Room: ePoster Forums
Purpose: The purpose of this work is to evaluate the new Standard Imaging W2 plastic scintillation detector (W2) for use in the types of fields used for stereotactic radiosurgery.
Methods: Prior to testing the W2 in small fields, the W2 was evaluated under large field conditions to assess detector performance. These tests included energy dependence, short-term repeatability, dose-response linearity, angular dependence, temperature dependence and dose rate dependence. Next, profiles of small fields shaped by cones and MLCs were measured using the W2 and IBA RAZOR diode in a scanning water tank. Output factors for cones (4-17.5 mm) and MLC fields (10, 20, 30 mm) were acquired with both detectors. Finally, the dose at isocenter for three radiosurgery plans was measured with the W2 using a spherical phantom.

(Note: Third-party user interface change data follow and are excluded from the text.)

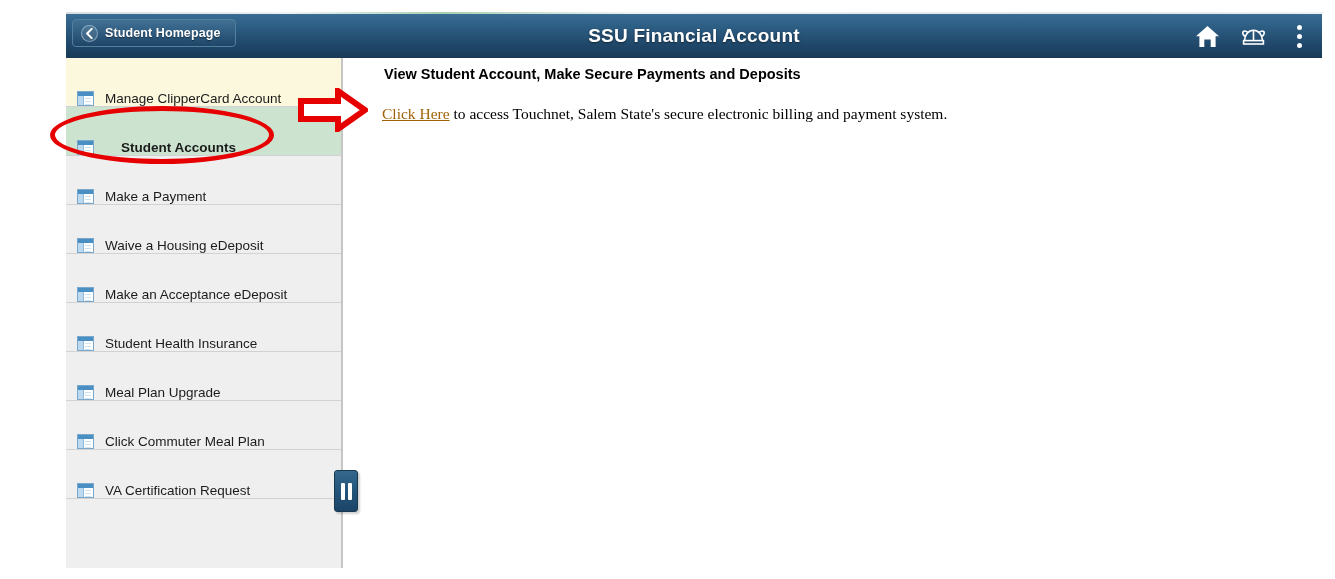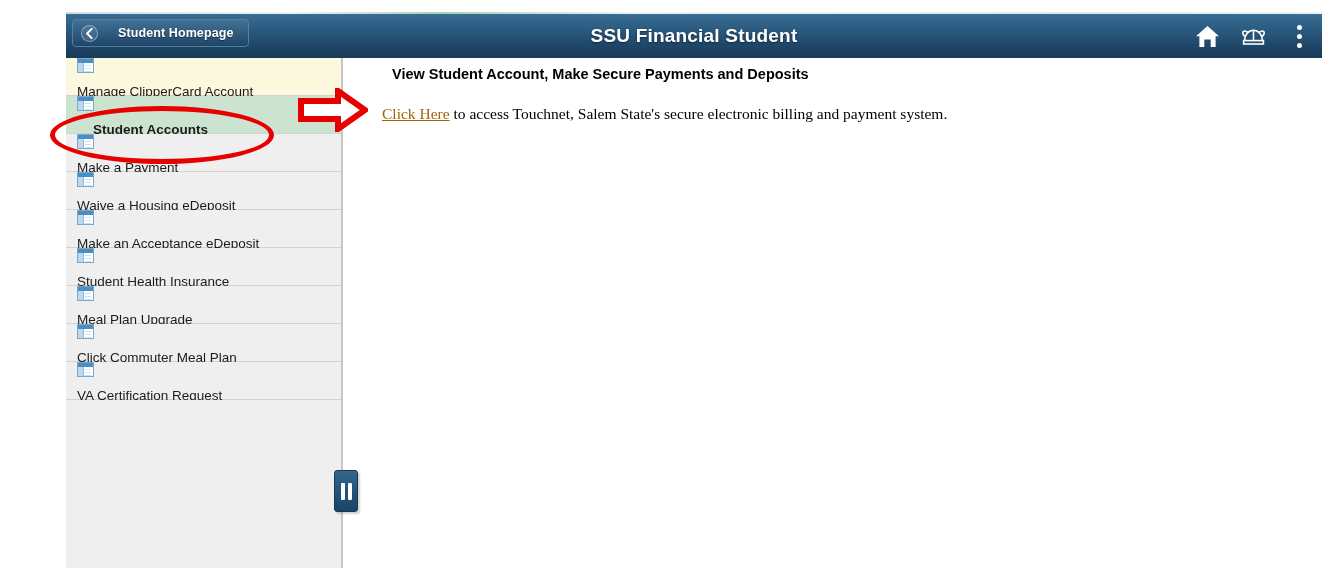--- a/index.html
+++ b/index.html
@@ -51,21 +51,21 @@
   }
 
   .back-button {
     position: absolute;
     left: 6px;
     top: 5px;
     height: 26px;
     padding: 0 14px 0 8px;
     display: flex;
     align-items: center;
-    gap: 20px;
+    gap: 7px;
     border: 1px solid #52809f;
     border-radius: 4px;
     background: linear-gradient(to bottom, rgba(255,255,255,.07), rgba(255,255,255,0));
     cursor: pointer;
   }
   .back-chevron {
     width: 15px;
     height: 15px;
     border-radius: 50%;
     background: rgba(255,255,255,.10);
@@ -147,30 +147,29 @@
     width: 277px;
     height: 510px;
     border-right: 2px solid #c6c6c6;
     box-sizing: border-box;
     background: #efefef;
     overflow: hidden;
   }
 
   .side-item {
     position: relative;
-    height: 38px;
-    display: flex;
-    align-items: flex-start;
+    height: 49px;
+    display: flex;
+    align-items: flex-end;
     gap: 11px;
     padding-left: 11px;
     box-sizing: border-box;
     border-bottom: 1px solid #d2d2d2;
     background: #efefef;
     cursor: pointer;
-    flex-direction: column;
   }
   .side-item.first { background: #fbf8dd; }
   .side-item.selected { background: #cce4cf; }
 
   .side-label {
     font-size: 13.5px;
     color: #1b1b1b;
     font-family: "Liberation Sans", sans-serif;
     white-space: nowrap;
   }
@@ -253,21 +252,20 @@
   }
   .content-heading {
     position: absolute;
     left: 39px;
     top: 8px;
     font-size: 14.5px;
     font-weight: bold;
     color: #000000;
     font-family: "Liberation Sans", sans-serif;
     white-space: nowrap;
-    margin-left: 8px;
   }
   .content-line {
     position: absolute;
     left: 37px;
     top: 47px;
     font-family: "Liberation Serif", serif;
     font-size: 15.5px;
     color: #000000;
     white-space: nowrap;
   }
@@ -311,21 +309,21 @@
 
     <div class="back-button">
       <span class="back-chevron">
         <svg width="9" height="11" viewBox="0 0 9 11" aria-hidden="true">
           <path d="M6.7 0.9 L2.1 5.5 L6.7 10.1" fill="none" stroke="#ffffff" stroke-width="2" stroke-linecap="round" stroke-linejoin="round"></path>
         </svg>
       </span>
       <span class="back-label">Student Homepage</span>
     </div>
 
-    <div class="header-title">SSU Financial Student</div>
+    <div class="header-title">SSU Financial Account</div>
 
     <div class="header-actions">
 
       <div class="hicon">
         <svg width="25" height="23" viewBox="0 0 25 23" aria-hidden="true">
           <path d="M12.5 1 L24 11.2 L20.6 11.2 L20.6 22 L15.7 22 L15.7 14.4 L9.3 14.4 L9.3 22 L4.4 22 L4.4 11.2 L1 11.2 Z" fill="#ffffff"></path>
         </svg>
       </div>
 
       <div class="hicon">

Results: The W2 exhibited acceptable warm-up behavior, short-term reproducibility, angular dependence, dose rate linearity and dose linearity. The behavior of the W2 was similar to previously reported behavior of the W1 detector. Scanning measurements taken with the W2 and RAZOR were in good agreement, with FWHM and penumbra widths agreeing to within 0.1 mm. The output factors measured by the W2 and RAZOR exhibited a maximum difference for the 4 mm cone (5.9%) and 20-mm MLC field (2.6%). The agreement improved to better than 2.5% when small field correction factors were applied to the RAZOR measurements. For the three measured radiosurgery plans, the W2 agreed with our clinical radiosurgery TPS with an RMS deviation of 0.8%.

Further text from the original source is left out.